If the last 36 hours are any indication, doddering Joe Biden is apparently committed to ushering in a second Donald Trump term.

He’s no longer a sensible and decent man with practical inclinations. Barring an electoral miracle, he’s becoming the circumstantial, cliff’s-edge architect of our democracy’s demise. He’s the decrepit gatekeeper who could, if so inclined, at least try to orchestrate a scenario that might marshall our best resources and with God’s help hold back the yokel barbarian hordes…but he won’t do it.

He knows he’s too old and doesn’t give a shit. Post-debate Joe knows the chances of defeating Trump are almost nil, and he doesn’t want to hear it. He’s determined to charge forward atop his Old Paint and somehow muddle through.

His primary offense is (switching from horse-riding to sea-faring or Cincinnati Kid metaphors!) not so much that he’s doggedly determined to hold the course and perhaps go down with the ship. It’s that he’s determined to gamble on a hand that almost everyone (excepting he and Lady Macbeth and a handful of reality-denying, inner-circle loyalists) knows is weak and Jimmy Carter-ish and almost certainly doomed.

It’s that his Irish, mule-headed tenacity has bullied the shrewd or at least seasoned card player aspect of his nature into submission.

God help us but the post-debate, “what, me worry?”, damn-the-torpedoes Joe Biden has, by all apparent appearances, become a kind of delusional banshee. This wretched bastard has determined that tens of millions who believe in sanity and decency — the blue or blue-purple flock, the fair-minded, non-MAGA faithful — may have to suffer for his hubris, and so be it. Four years of hell (1.20.25 to 1.20.29) and perhaps longer than that.

Joe is showing his true colors, and they are not the colors of a patriot.
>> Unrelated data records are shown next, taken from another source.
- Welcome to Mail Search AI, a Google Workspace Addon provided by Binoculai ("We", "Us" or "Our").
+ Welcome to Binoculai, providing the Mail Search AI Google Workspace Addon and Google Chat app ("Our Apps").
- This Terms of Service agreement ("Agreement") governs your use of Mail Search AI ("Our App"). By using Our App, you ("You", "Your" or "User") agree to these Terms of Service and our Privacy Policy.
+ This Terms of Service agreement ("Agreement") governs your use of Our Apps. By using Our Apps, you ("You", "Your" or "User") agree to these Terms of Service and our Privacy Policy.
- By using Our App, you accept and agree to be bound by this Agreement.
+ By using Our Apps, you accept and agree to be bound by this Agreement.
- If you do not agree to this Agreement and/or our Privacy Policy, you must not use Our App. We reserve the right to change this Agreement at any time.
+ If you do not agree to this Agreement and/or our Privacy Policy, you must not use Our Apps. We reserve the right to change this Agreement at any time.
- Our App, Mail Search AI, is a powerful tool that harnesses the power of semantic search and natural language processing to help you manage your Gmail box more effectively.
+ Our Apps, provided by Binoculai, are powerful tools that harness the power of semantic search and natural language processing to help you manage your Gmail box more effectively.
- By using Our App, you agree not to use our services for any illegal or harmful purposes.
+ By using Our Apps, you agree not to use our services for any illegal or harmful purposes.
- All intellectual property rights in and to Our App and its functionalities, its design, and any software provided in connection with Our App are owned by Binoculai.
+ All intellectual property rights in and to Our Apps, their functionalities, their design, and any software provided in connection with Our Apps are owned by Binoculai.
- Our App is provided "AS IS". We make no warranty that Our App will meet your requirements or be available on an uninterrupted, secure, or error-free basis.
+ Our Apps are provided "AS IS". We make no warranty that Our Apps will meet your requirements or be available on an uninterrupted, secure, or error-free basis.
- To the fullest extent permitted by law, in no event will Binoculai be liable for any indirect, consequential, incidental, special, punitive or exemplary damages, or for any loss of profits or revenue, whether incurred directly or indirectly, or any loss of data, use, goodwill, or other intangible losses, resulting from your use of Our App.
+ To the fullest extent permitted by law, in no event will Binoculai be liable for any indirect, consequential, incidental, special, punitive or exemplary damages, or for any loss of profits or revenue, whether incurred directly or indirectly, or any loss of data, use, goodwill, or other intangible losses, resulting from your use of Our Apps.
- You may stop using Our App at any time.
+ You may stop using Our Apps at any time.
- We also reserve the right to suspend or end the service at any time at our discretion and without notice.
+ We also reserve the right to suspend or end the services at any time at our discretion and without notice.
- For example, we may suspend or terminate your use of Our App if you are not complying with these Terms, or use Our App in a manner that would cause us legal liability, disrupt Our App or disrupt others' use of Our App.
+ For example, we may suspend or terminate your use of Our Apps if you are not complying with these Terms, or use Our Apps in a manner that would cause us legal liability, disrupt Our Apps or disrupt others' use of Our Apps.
He’s no longer the proverbial good guy.

If the worst happens on 11.5.24 and The Beast takes back the reins, it will be small comfort knowing that Joe’s ignominious and reprehensible place in the annals of American history will be locked in and branded deep like the Red River D. Damn this obstinate great grandpa…damn his old-coot, drooling sponge brain all to hell.